[Structured diff data]
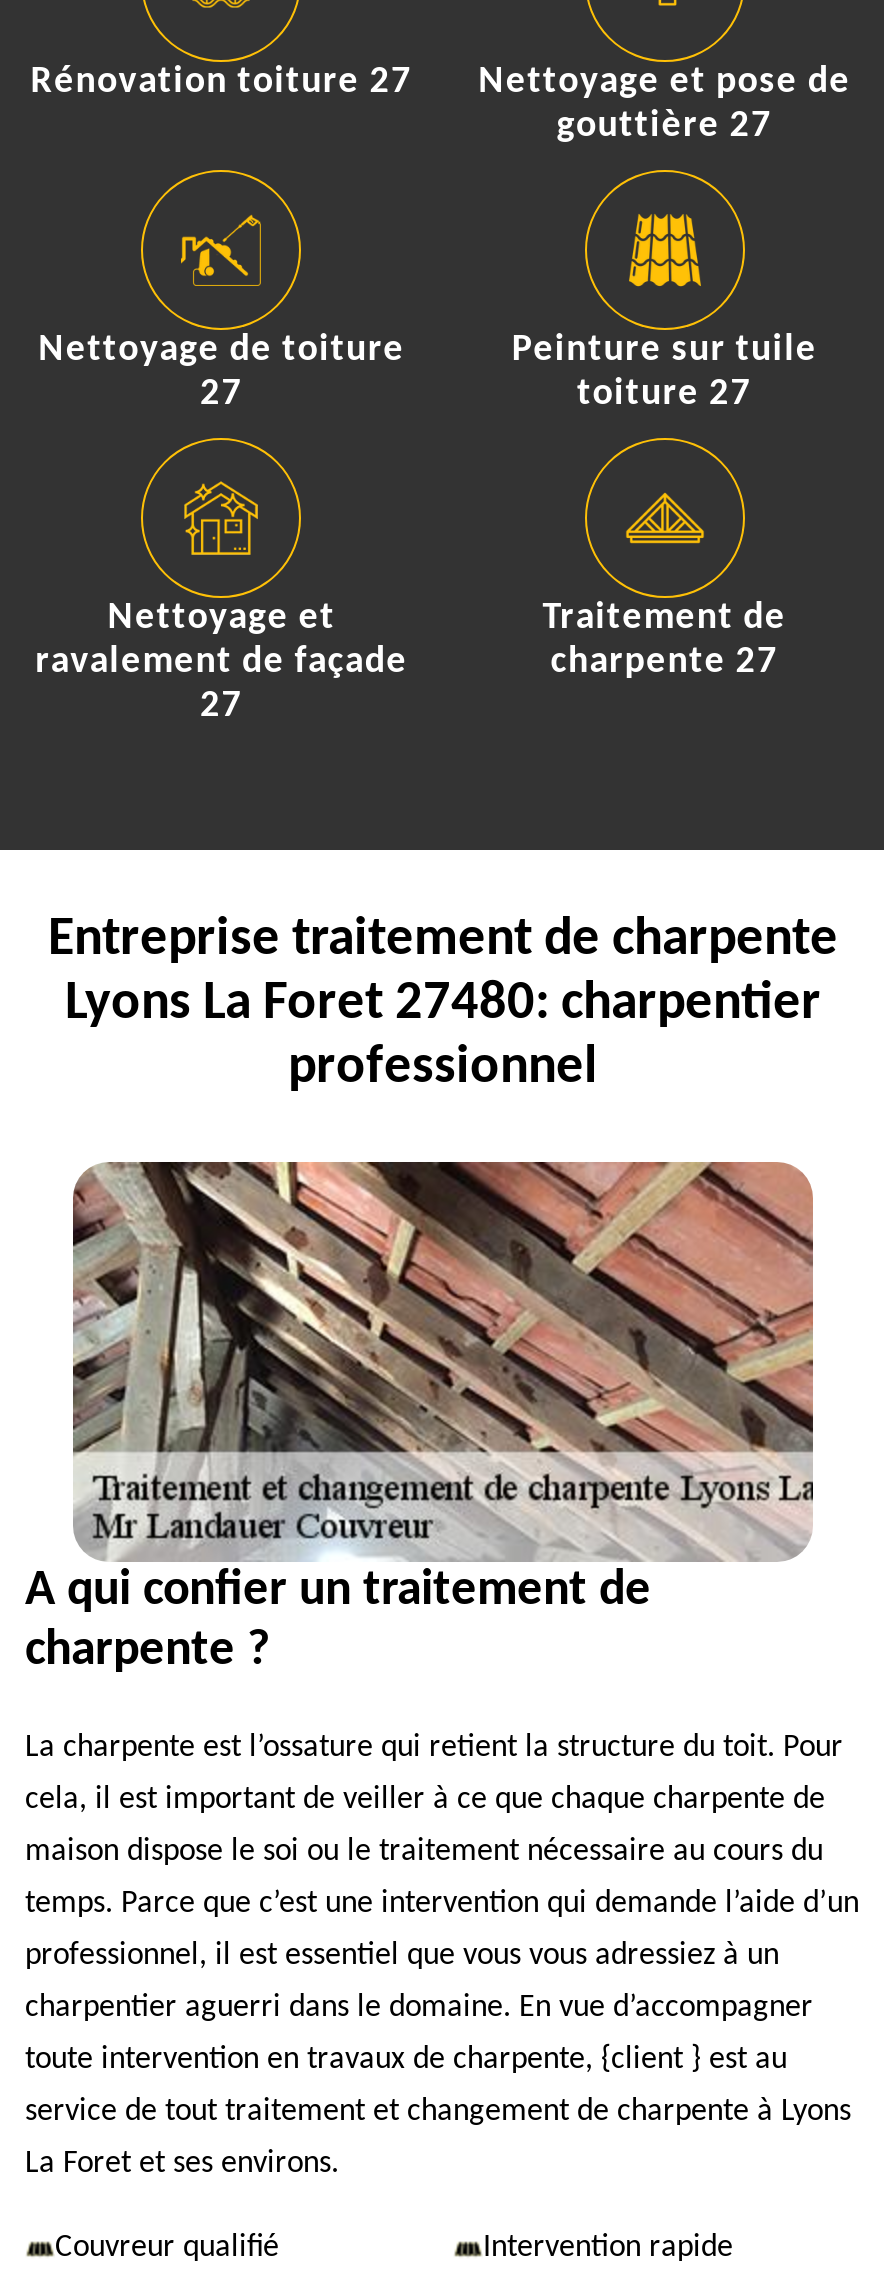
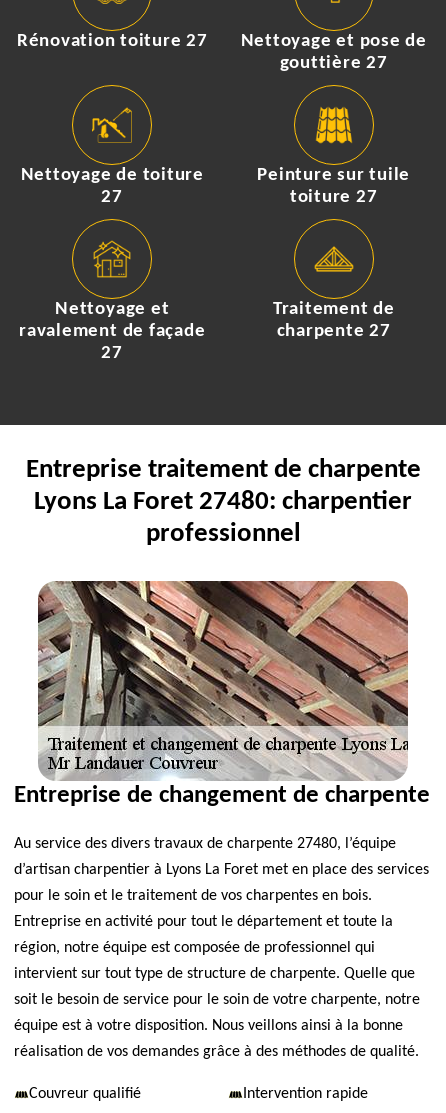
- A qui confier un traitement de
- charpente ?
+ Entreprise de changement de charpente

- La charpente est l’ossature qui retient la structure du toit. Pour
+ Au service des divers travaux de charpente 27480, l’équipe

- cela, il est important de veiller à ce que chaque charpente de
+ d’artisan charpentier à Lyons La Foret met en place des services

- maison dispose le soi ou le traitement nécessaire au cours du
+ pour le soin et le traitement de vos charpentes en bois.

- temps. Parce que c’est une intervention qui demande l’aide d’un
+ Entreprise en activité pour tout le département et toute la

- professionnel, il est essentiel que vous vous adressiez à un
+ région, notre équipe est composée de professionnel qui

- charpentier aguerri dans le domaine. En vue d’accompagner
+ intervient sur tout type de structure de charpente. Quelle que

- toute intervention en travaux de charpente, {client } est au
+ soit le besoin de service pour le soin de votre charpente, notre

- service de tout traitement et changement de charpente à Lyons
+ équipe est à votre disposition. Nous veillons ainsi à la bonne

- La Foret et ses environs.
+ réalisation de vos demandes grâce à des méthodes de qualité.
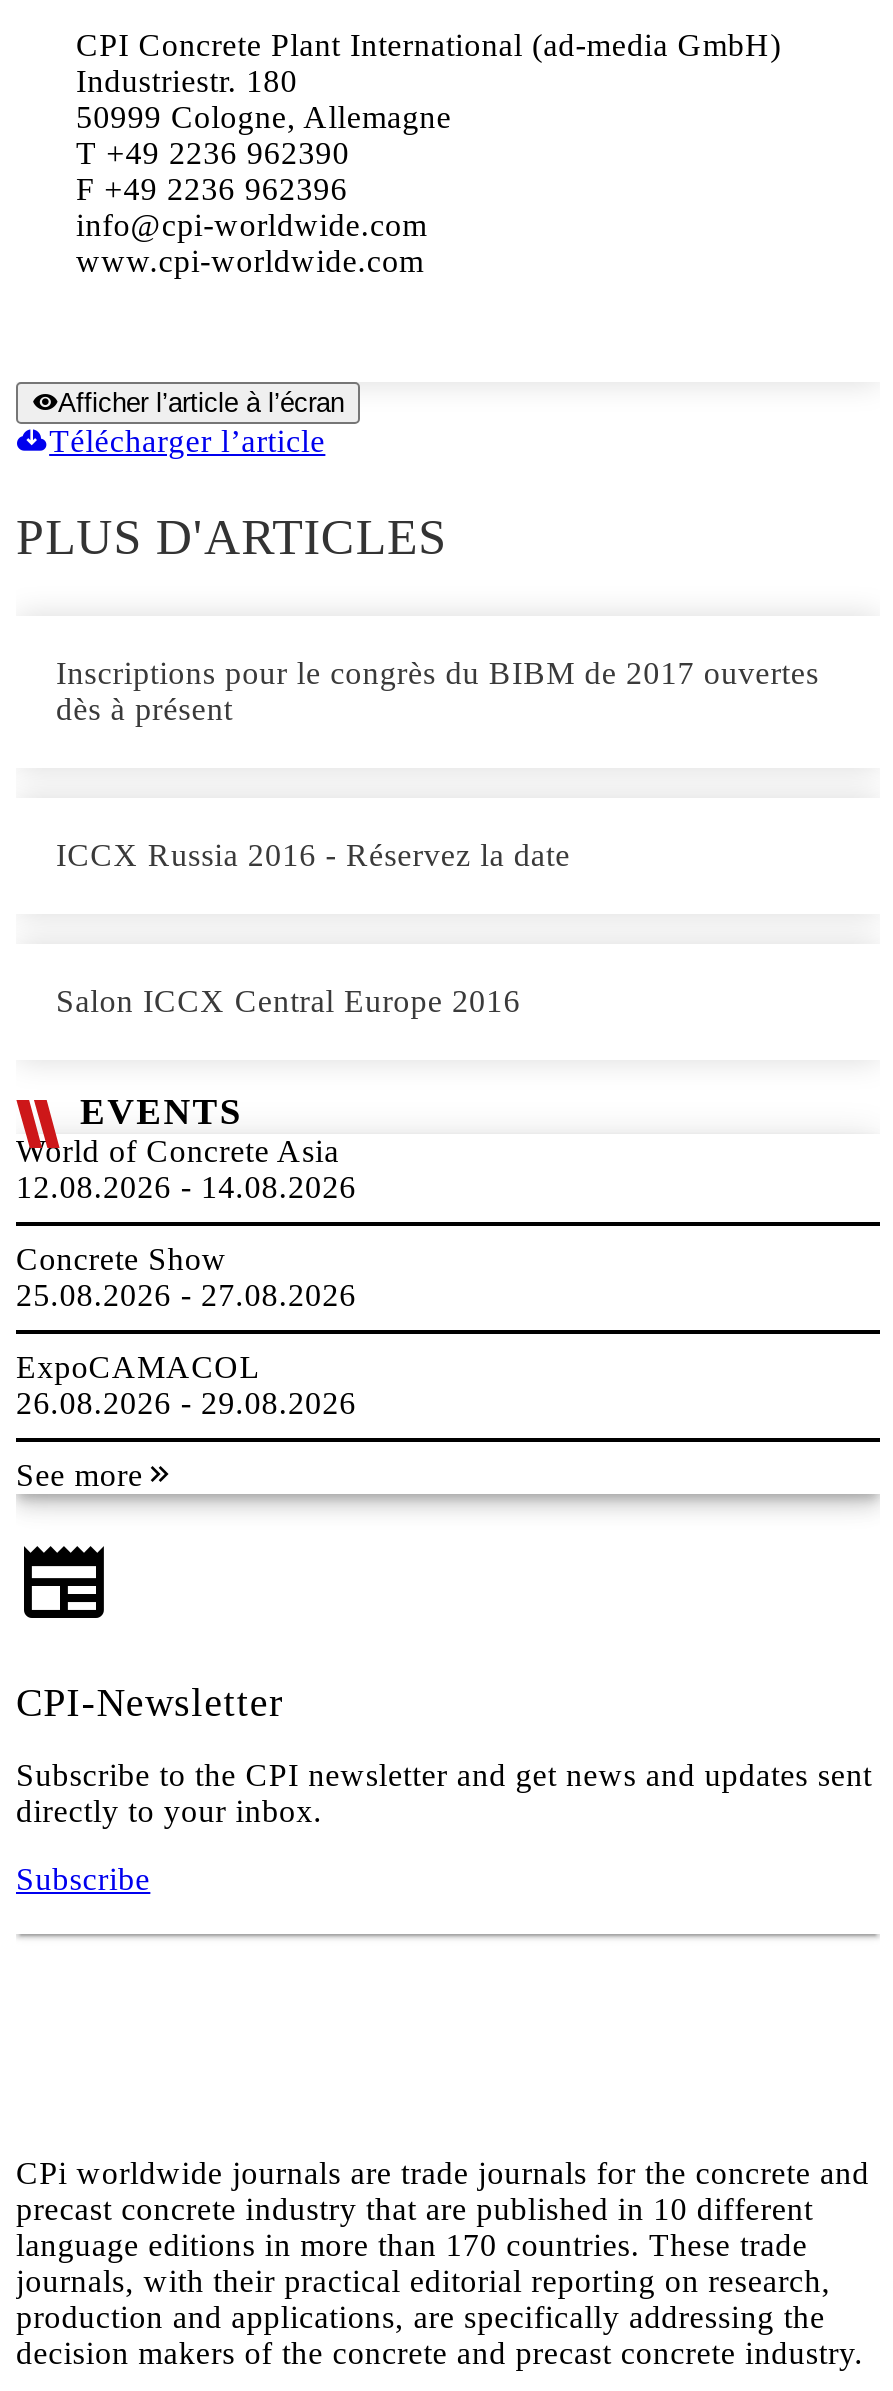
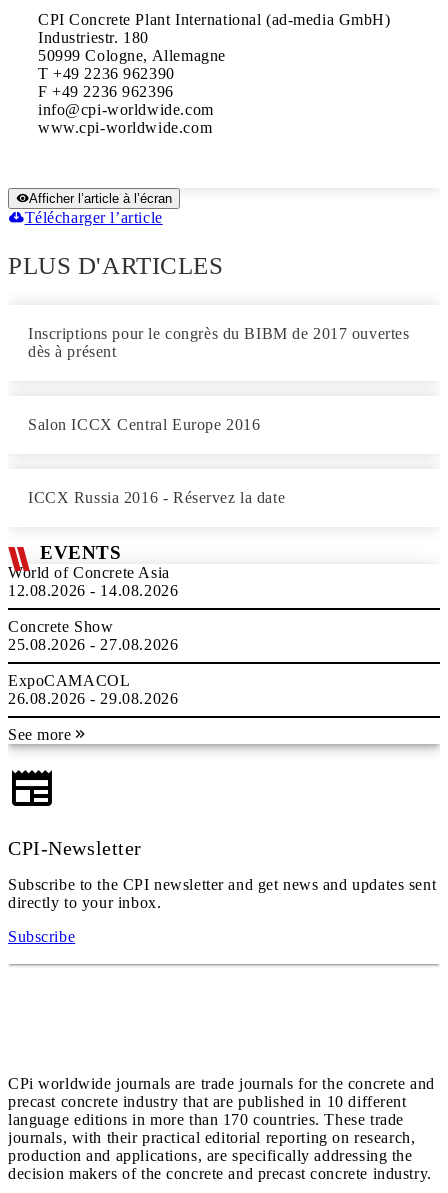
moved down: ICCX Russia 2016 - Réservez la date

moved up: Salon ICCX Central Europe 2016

## Work instructions
Only exact duplicates of the lines from the one containing "- toute intervention" through the final line of the entries, both included, are needed, with pictures left out.

## Reply
- toute intervention en travaux de charpente, {client } est au
+ soit le besoin de service pour le soin de votre charpente, notre

- service de tout traitement et changement de charpente à Lyons
+ équipe est à votre disposition. Nous veillons ainsi à la bonne

- La Foret et ses environs.
+ réalisation de vos demandes grâce à des méthodes de qualité.
moved down: ICCX Russia 2016 - Réservez la date

moved up: Salon ICCX Central Europe 2016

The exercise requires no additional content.